Enterprises turning to encryption to keep data safe
Data privacy laws are driving a big rise in corporate spending on encryption, according to a new report, with deployment in the UK companies surveyed rising by 15 per cent a year over the last six years.
The 2011 UK Encryption Trends Study was launched in April at the Infosecurity Europe show in London, and is part of a seven-nation annual study conducted by independent research firm the Ponemon Institute for Thales. It is based on responses from 651 business and IT managers in UK organisations.
The report shows that the overall security posture of the UK participants has steadily increased over the six years since the first survey in 2006. The 15 per cent compound annual growth rate in the use of encryption correlates very strongly with general awareness of data security threats and an a clear understanding of how best to respond to those risks.

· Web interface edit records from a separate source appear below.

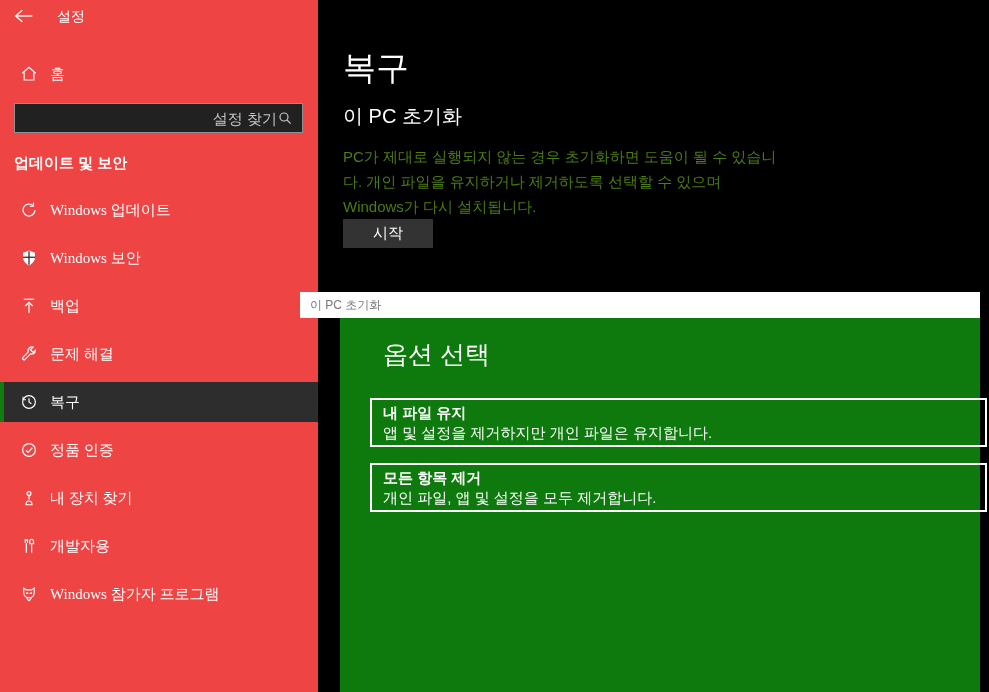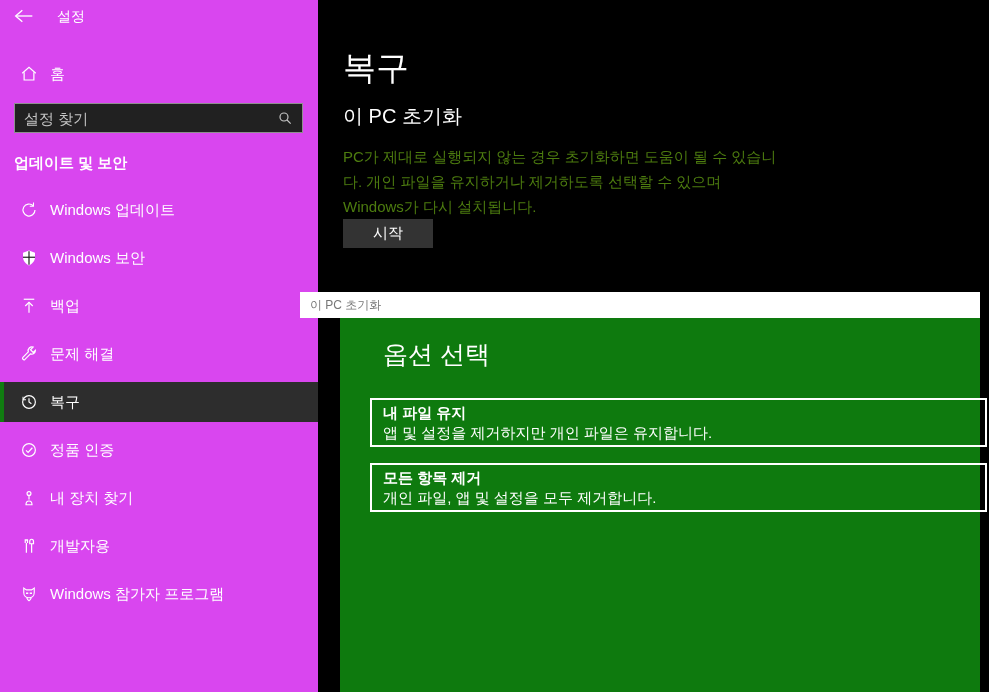--- a/index.html
+++ b/index.html
@@ -9,46 +9,47 @@
     background:#000;
     color:#fff;
     font-family:"Liberation Sans","DejaVu Sans",sans-serif;
     overflow:hidden;
   }
   svg { display:block; }
 
   
   .sidebar {
     position:absolute; left:0; top:0; width:318px; height:692px;
-    background:#d946ef; z-index:1;
+    background:#ef4444; z-index:1;
   }
   .back-btn { position:absolute; left:14px; top:7px; width:20px; height:18px; cursor:pointer; }
   .app-title { position:absolute; left:57px; top:8px; font-size:14px; color:#fff; }
   .home-row {
     position:absolute; left:0; top:56px; width:318px; height:36px;
     display:flex; align-items:center; padding-left:20px; gap:12px;
     font-size:15px; cursor:pointer;
   }
   .search-box {
     position:absolute; left:14px; top:103px; width:289px; height:30px;
     border:1px solid #8f8f8f; background:#212121;
     display:flex; align-items:center; padding:0 9px;
   }
   .search-box input {
     flex:1; background:transparent; border:none; outline:none;
     color:#c5c5c5; font-size:15px;
     font-family:"Liberation Sans","DejaVu Sans",sans-serif;
+    text-align:right;
   }
   .search-box input::placeholder { color:#c5c5c5; opacity:1; }
   .section-header { position:absolute; left:14px; top:154px; font-size:15px; font-weight:bold; }
   .nav { position:absolute; left:0; top:190px; width:318px; }
   .nav-item {
     position:relative; height:40px; margin-bottom:8px;
     display:flex; align-items:center; padding-left:20px; gap:12px;
-    font-size:15px; cursor:pointer;
+    font-size:15px; cursor:pointer;font-family:Liberation Serif, serif;
   }
   .nav-item .icon { width:18px; height:18px; display:inline-flex; align-items:center; justify-content:center; flex:0 0 18px; }
   .nav-item.selected { background:#2d2d2d; }
   .nav-item.selected::before {
     content:""; position:absolute; left:0; top:0; bottom:0; width:4px;
     background:#107C10;
   }
 
   
   .main { position:absolute; left:318px; top:0; width:671px; height:692px; background:#000; }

Since the research began tracking encryption trends, more UK respondents are reporting that they already have or are adopting an overall encryption strategy that is applied consistently across the enterprise. Compliance with privacy and data security regulation is their most commonly cited reason.
Among UK organisations, encryption is most likely to be deployed enterprise-wide for databases (34 per cent of responses), but the fastest-growing areas are for laptops and smartphones or tablets.
“Encryption used to be something for financial services and government,” said Richard Moulds, vice president strategy, Thales e-Security. “Now data privacy laws mean everyone’s interested.”
In particular, companies are worried about the requirement for public disclosure of data breaches, and the resultant damage to reputation, Moulds told E&T. “There are lots of perimeter technologies here [at Infosecurity]”, he said, “but when they fail, encryption is your back-up”.
Protecting data is not so much a matter of technology as an operational issue, Mould commented, requiring proper processes to control access. “Sooner or later everybody’s going to lose data,” he commented. “The question is, how useful is it to the attacker? If it’s encrypted, they can’t do anything with it.”